最初からこれぐらい加速していれば、不意打ちであたしを倒せた筈なのに―――



「また、人を試してるって訳か……」



 あたしが何処まで速くなれるか、それを確かめてるって訳か……ふざけんな。



「そんなチンケな人形で……」



 加速、加速、加速。

全てを置き去りにするほどの速さを、あたしは更に上乗せしてゆく。

見えない、聞こえない、感じない。そこに居た事すら気付かせない、最速。



「あたしを、測れると思うな!」



 踏み込む足も、地面の衝突する速度は凄まじい。

衝撃を抑えなければ、あたしが一歩踏み出すだけでもこの周囲は壊滅してしまうだろう。

けれど―――あたしが望むのは、この人の事を舐め腐った女のガラクタをぶっ壊してやる事だけ!

衝撃が僅かながら漏れ出してしまう程の速さ。故に―――



「ッ―――あああ!!」



 反応なんて、許さない。

あたしの突き出した拳は黒い人形の胸に命中し―――あたしは、すぐさま後方へと跳躍した。

能力を発動、ある一点で衝撃の速度を緩和するように設定する。

そして―――



「ブッ壊れろ」



 あたしは、能力を解除した。

瞬間、周囲に解き放たれるのは無数の打撃と、踏み込みによる衝撃の数々。

それが味方に影響を及ぼす前に減速させ、霧散させる―――ちゃんと、衝撃は抑えられたみたいね。

けれどまあ、その衝撃の中心地は無事じゃ済まない。

残っているのは、防御の魔術式メモリーで己を覆ったあの女だけだ。


 アリシアは、あたしの姿を認めてにやりとした笑みを浮かべる。



「さっすが、速いわねぇ、フリズ」

「……余裕じゃない、アンタ」

「勿論、予定通りだし」



 やっぱり、あたしの力を測るのが目的だった訳か。

ホント、腹立つわ。

そんなあたしの内心でも読んでいるのか、その不愉快な笑みを浮かべたまま、アリシアは声を上げる。



「そうそう。さっきの答え、教えてあげましょう」

「答え?」

「そう。私のこの身体―――正解は、人形でした」



 コイツ―――!

咄嗟に手を伸ばしたけれど、あたしには魔術式によって意識を繋げただけの存在を捕まえる方法など無い。

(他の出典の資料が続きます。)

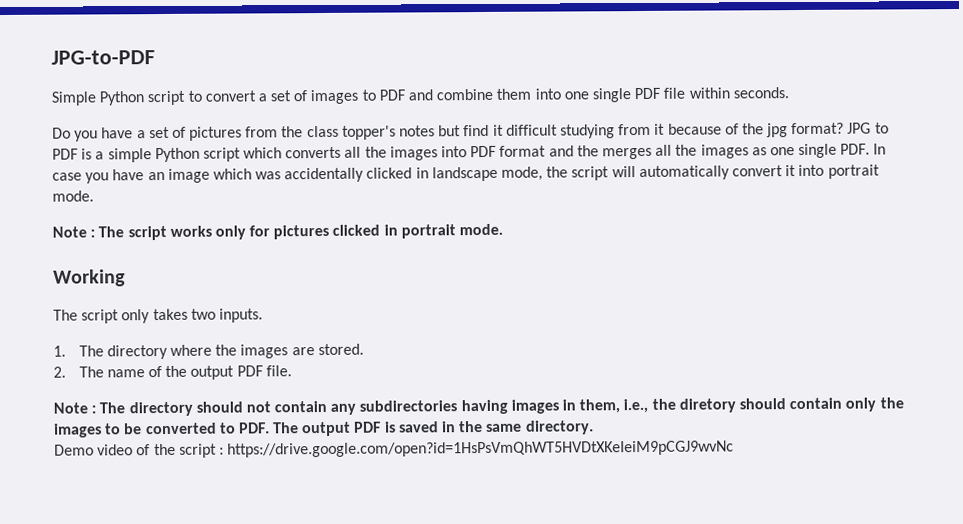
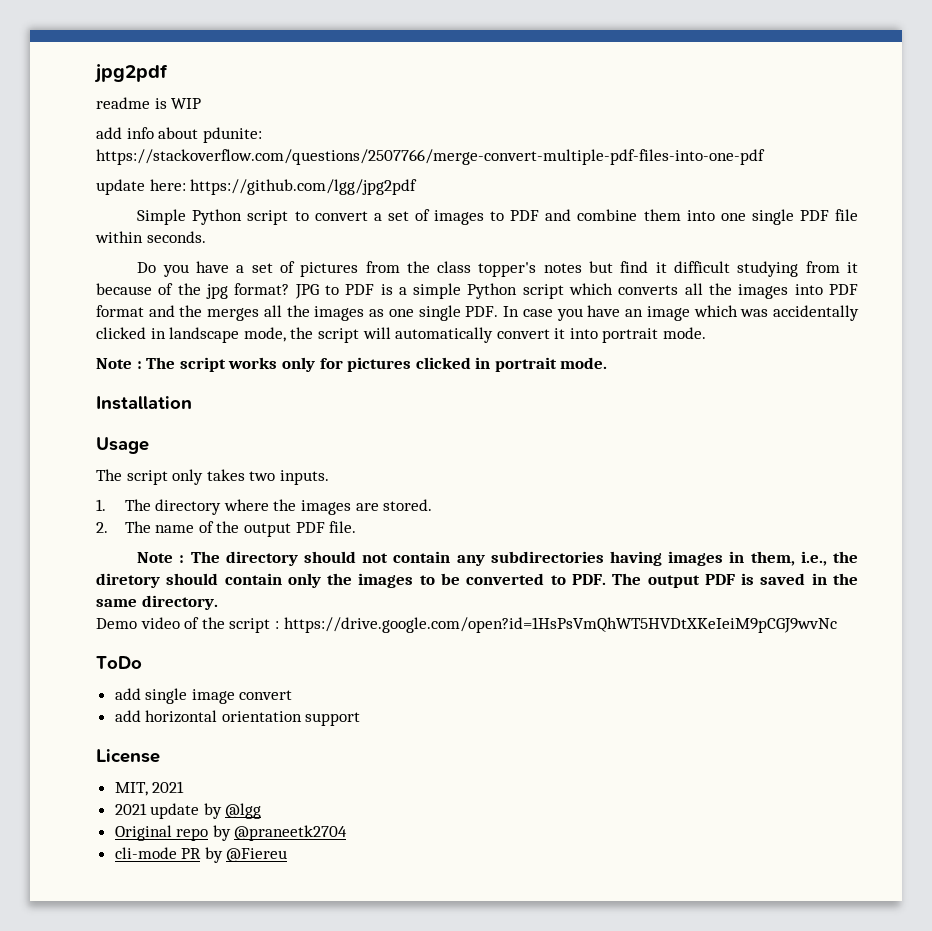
[51,50,155,65] JPG-to-PDF -> [94,64,168,83] [96,97,202,109] [96,127,262,143] [96,149,765,165] [96,179,418,195] jpg2pdf // readme is WIP // add info about pdunite: https://stackoverflow.com/questions/2507766/merge-convert-multiple-pdf-files-into-one-pdf // update here: https://github.com/lgg/jpg2pdf
[53,269,126,287] Working -> [96,396,192,410] [96,437,149,454] Installation // Usage
(735, 449) none -> [96,656,142,669] [114,688,293,704] [114,710,361,726] [96,749,160,763] [114,781,185,796] [114,803,262,819] [114,825,348,841] [114,847,288,863] // ToDo // add single image convert // add horizontal orientation support // License // MIT, 2021 // 2021 update by @lgg // Original repo by @praneetk2704 // cli-mode PR by @Fiereu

それが分かっているのだろう。アリシアはただただこちらを馬鹿にするような笑みを浮かべ―――その場に、崩れ落ちた。

どうやら、繋げていた意識をカットしたようだ。



「ちっ、最初から自分が負ける事まで織り込み済みだったって訳ね」



 ほんっとうに、気に入らない。

嘆息しながら地面を蹴る―――と、それと同時に、戦場全体に陛下の声が響き渡った。



「我らの勝利だ! 全軍、勝ち鬨を上げよ!」

『うぉおおおおおおおおおおおおおおおおおおおおおおおおおおッ!!』



 大地を震わせるような咆哮に、あたしは視線を周囲へと向ける。

どうやら、暴れ回ったおかげでかなりの数の魔人を吹っ飛ばしちゃったみたいね。

とりあえず勝ちは拾えたし……全体としては、良かったんだろうけど。



「嫌な感じよね、これ……」



 不吉な予感だけは拭えず、あたしはじっと北の方角を睨み続けていた。